Some economists will argue that employment in the leisure sector is a positive for the economy, as it signals a demand for such positions because regular folks are eating out more.
However, others see still-troubling signs, particularly in the low wage growth and the level of long-term unemployment. The average time period for joblessness remains elevated at 30.7 weeks, compared with 18.6 weeks in May 2005 and 17.1 weeks in June 2008, when the headline jobless rate was 5.6 percent.
"Twenty-five million people were unemployed for 27 weeks or more in May—an historically high 29 percent of all unemployment," Robert Murphy, an economics professor at Boston College and former Clinton administration economist, said in a statement.
"These long-term unemployed, along with those who are working part time but want full-time jobs, and those who have left the labor force, are a sign of continuing slack in the labor market and a reason why wage growth remains sluggish," he added. "Despite a small pickup in the latest report, over the past year, wages have risen by only 2.3 percent, far below the 3 percent to 4 percent typically seen at this stage of an economic recovery, and barely keeping pace with inflation."

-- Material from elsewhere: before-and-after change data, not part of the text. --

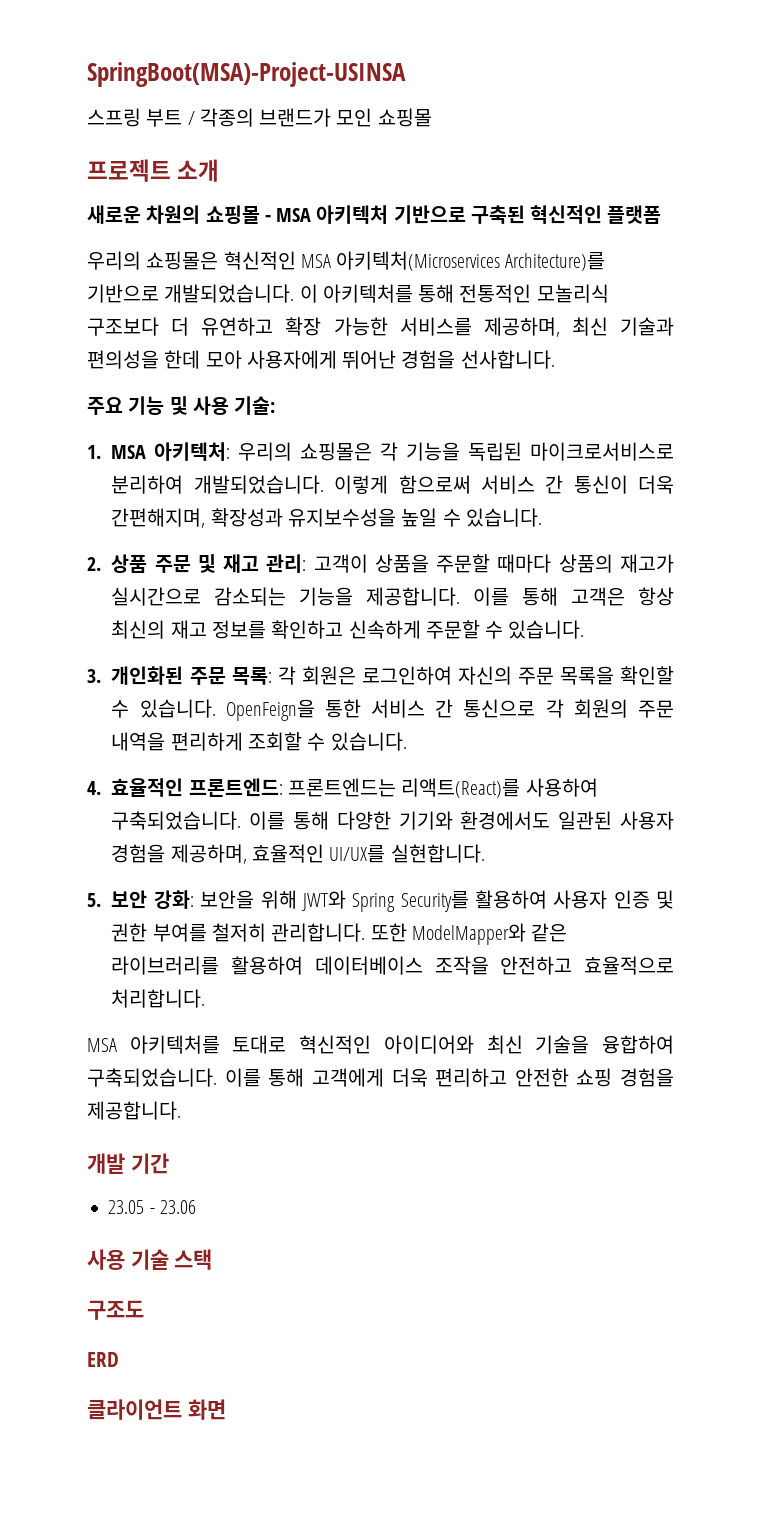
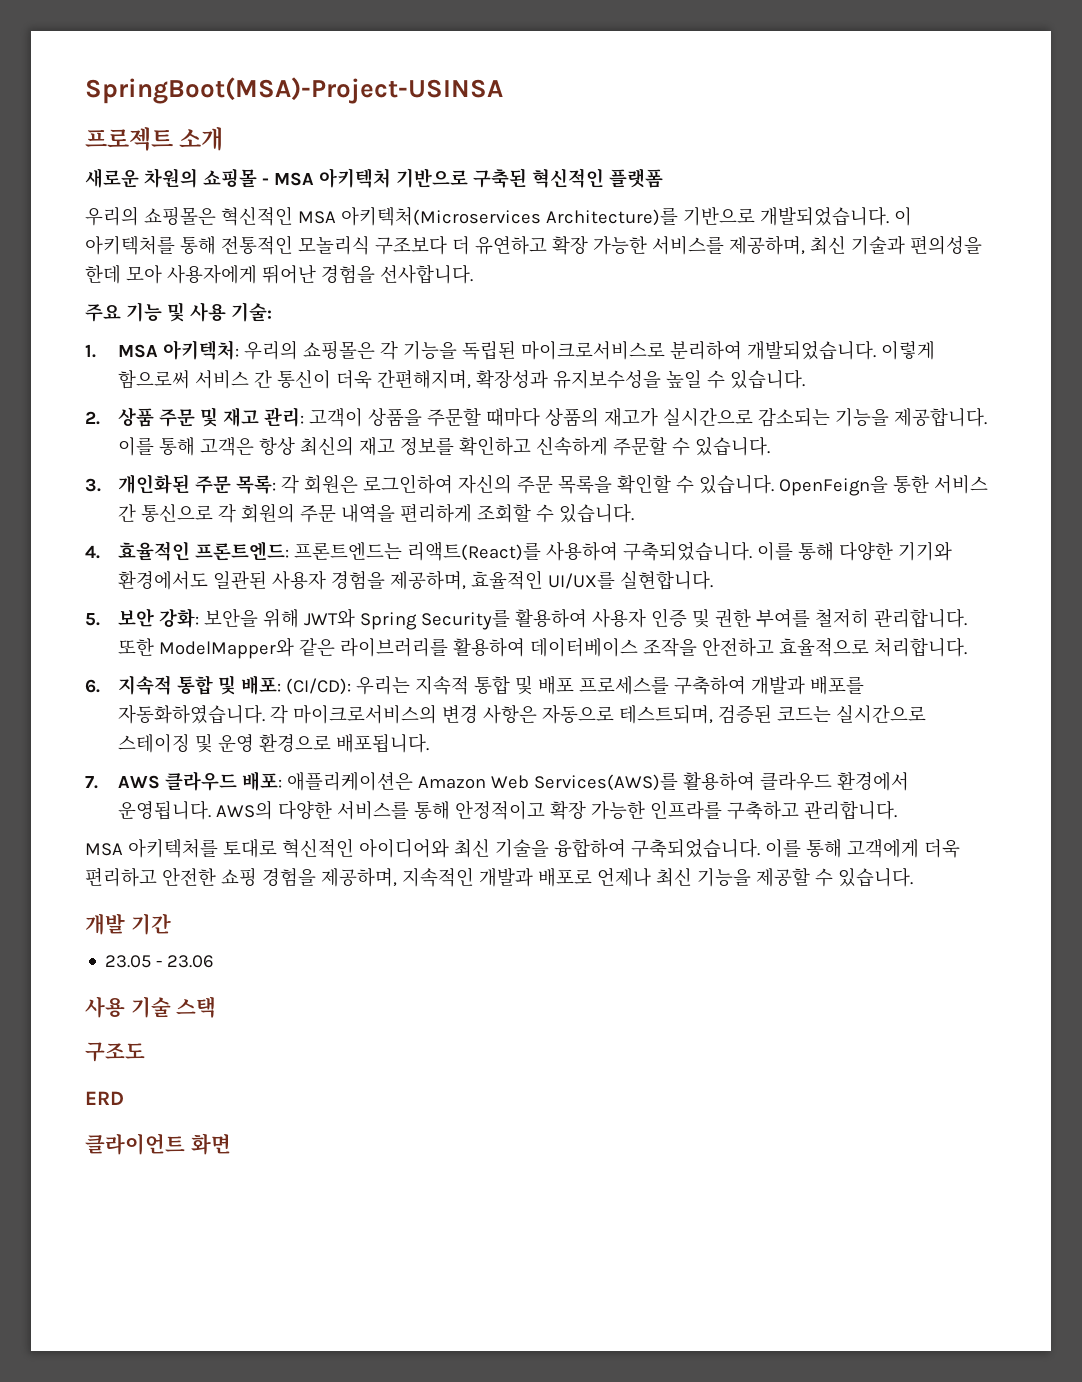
- 스프링 부트 / 각종의 브랜드가 모인 쇼핑몰
+ 6. 지속적 통합 및 배포: (CI/CD): 우리는 지속적 통합 및 배포 프로세스를 구축하여 개발과 배포를 자동화하였습니다. 각 마이크로서비스의 변경 사항은 자동으로 테스트되며, 검증된 코드는 실시간으로 스테이징 및 운영 환경으로 배포됩니다.
+ 7. AWS 클라우드 배포: 애플리케이션은 Amazon Web Services(AWS)를 활용하여 클라우드 환경에서 운영됩니다. AWS의 다양한 서비스를 통해 안정적이고 확장 가능한 인프라를 구축하고 관리합니다.
- 이를 통해 고객에게 더욱 편리하고 안전한 쇼핑 경험을 제공합니다.
+ 이를 통해 고객에게 더욱 편리하고 안전한 쇼핑 경험을 제공하며, 지속적인 개발과 배포로 언제나 최신 기능을 제공할 수 있습니다.

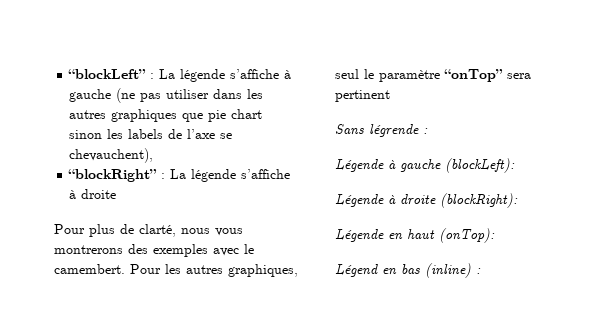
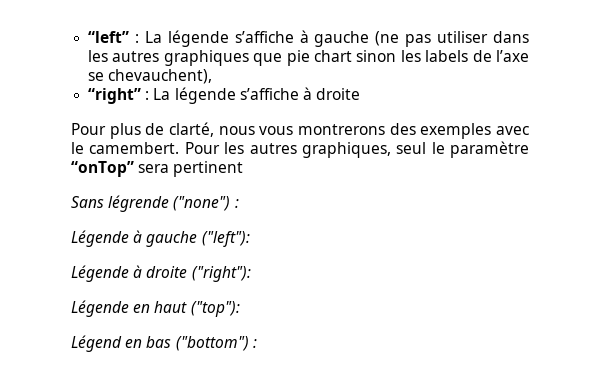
- “blockLeft” : La légende s’affiche à gauche (ne pas utiliser dans les autres graphiques que pie chart sinon les labels de l’axe se chevauchent),
+ “left” : La légende s’affiche à gauche (ne pas utiliser dans les autres graphiques que pie chart sinon les labels de l’axe se chevauchent),
- “blockRight” : La légende s’affiche à droite
+ “right” : La légende s’affiche à droite
- Sans légrende :
+ Sans légrende ("none") :
- Légende à gauche (blockLeft):
+ Légende à gauche ("left"):
- Légende à droite (blockRight):
+ Légende à droite ("right"):
- Légende en haut (onTop):
+ Légende en haut ("top"):
- Légend en bas (inline) :
+ Légend en bas ("bottom") :

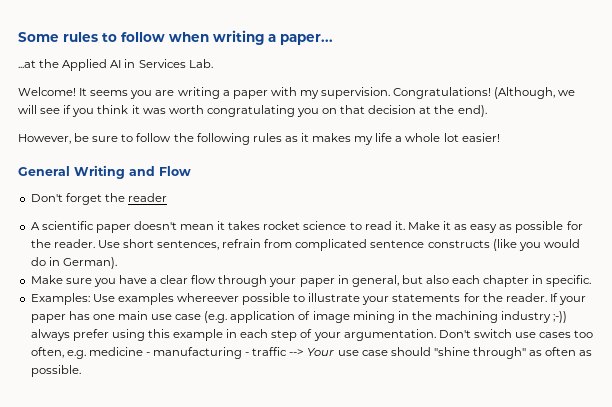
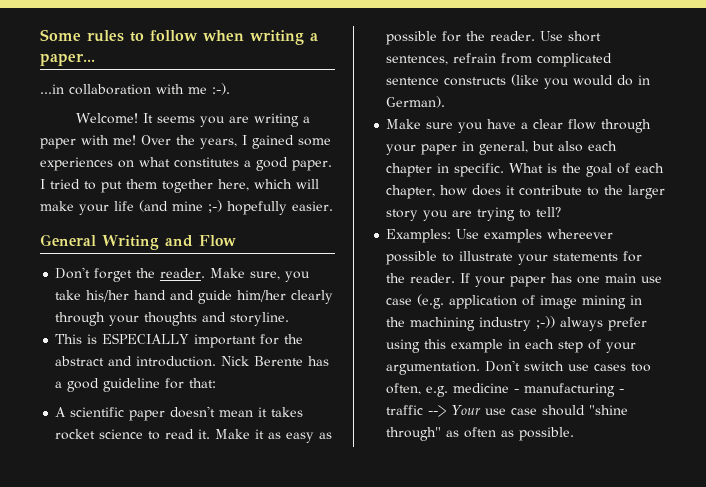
- ...at the Applied AI in Services Lab.
+ ...in collaboration with me :-).
- It seems you are writing a paper with my supervision. Congratulations! (Although, we will see if you think it was worth congratulating you on that decision at the end).
- However, be sure to follow the following rules as it makes my life a whole lot easier!
+ It seems you are writing a paper with me! Over the years, I gained some experiences on what constitutes a good paper. I tried to put them together here, which will make your life (and mine ;-) hopefully easier.
- Don't forget the reader
+ Don't forget the reader. Make sure, you take his/her hand and guide him/her clearly through your thoughts and storyline.
+ This is ESPECIALLY important for the abstract and introduction. Nick Berente has a good guideline for that:
+ What is the goal of each chapter, how does it contribute to the larger story you are trying to tell?

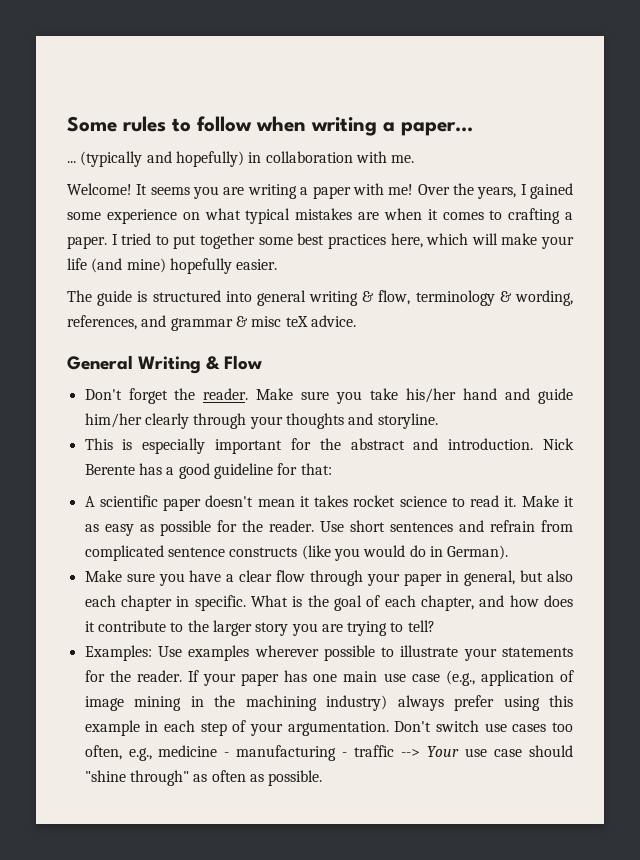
- ...in collaboration with me :-).
+ ... (typically and hopefully) in collaboration with me.
- Over the years, I gained some experiences on what constitutes a good paper.
+ Over the years, I gained some experience on what typical mistakes are when it comes to crafting a paper.
- I tried to put them together here, which will make your life (and mine ;-) hopefully easier.
+ I tried to put together some best practices here, which will make your life (and mine) hopefully easier.
+ The guide is structured into general writing & flow, terminology & wording, references, and grammar & misc teX advice.
- General Writing and Flow
+ General Writing & Flow
- Make sure, you take his/her hand and guide him/her clearly through your thoughts and storyline.
+ Make sure you take his/her hand and guide him/her clearly through your thoughts and storyline.
- This is ESPECIALLY important for the abstract and introduction.
+ This is especially important for the abstract and introduction.
- Use short sentences, refrain from complicated sentence constructs (like you would do in German).
+ Use short sentences and refrain from complicated sentence constructs (like you would do in German).
- What is the goal of each chapter, how does it contribute to the larger story you are trying to tell?
+ What is the goal of each chapter, and how does it contribute to the larger story you are trying to tell?
- Examples: Use examples whereever possible to illustrate your statements for the reader.
+ Examples: Use examples wherever possible to illustrate your statements for the reader.
- If your paper has one main use case (e.g. application of image mining in the machining industry ;-)) always prefer using this example in each step of your argumentation.
+ If your paper has one main use case (e.g., application of image mining in the machining industry) always prefer using this example in each step of your argumentation.
- Don't switch use cases too often, e.g. medicine - manufacturing - traffic --> Your use case should "shine through" as often as possible.
+ Don't switch use cases too often, e.g., medicine - manufacturing - traffic --> Your use case should "shine through" as often as possible.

Still, Wall Street is sticking with its narrative: The jobs market is getting better, wage growth is accelerating at a slow but steady pace and all is well enough for the Federal Reserve to start raising interest rates soon.
"The tightening in the labor market is slowly resulting in higher wages," Bank of America Merrill Lynch economists said in a note Friday. "Although these data are noisy, we think the combination of a slightly higher trend in average hourly earnings and notable improvement in the employment cost index reveals wage pressure is building."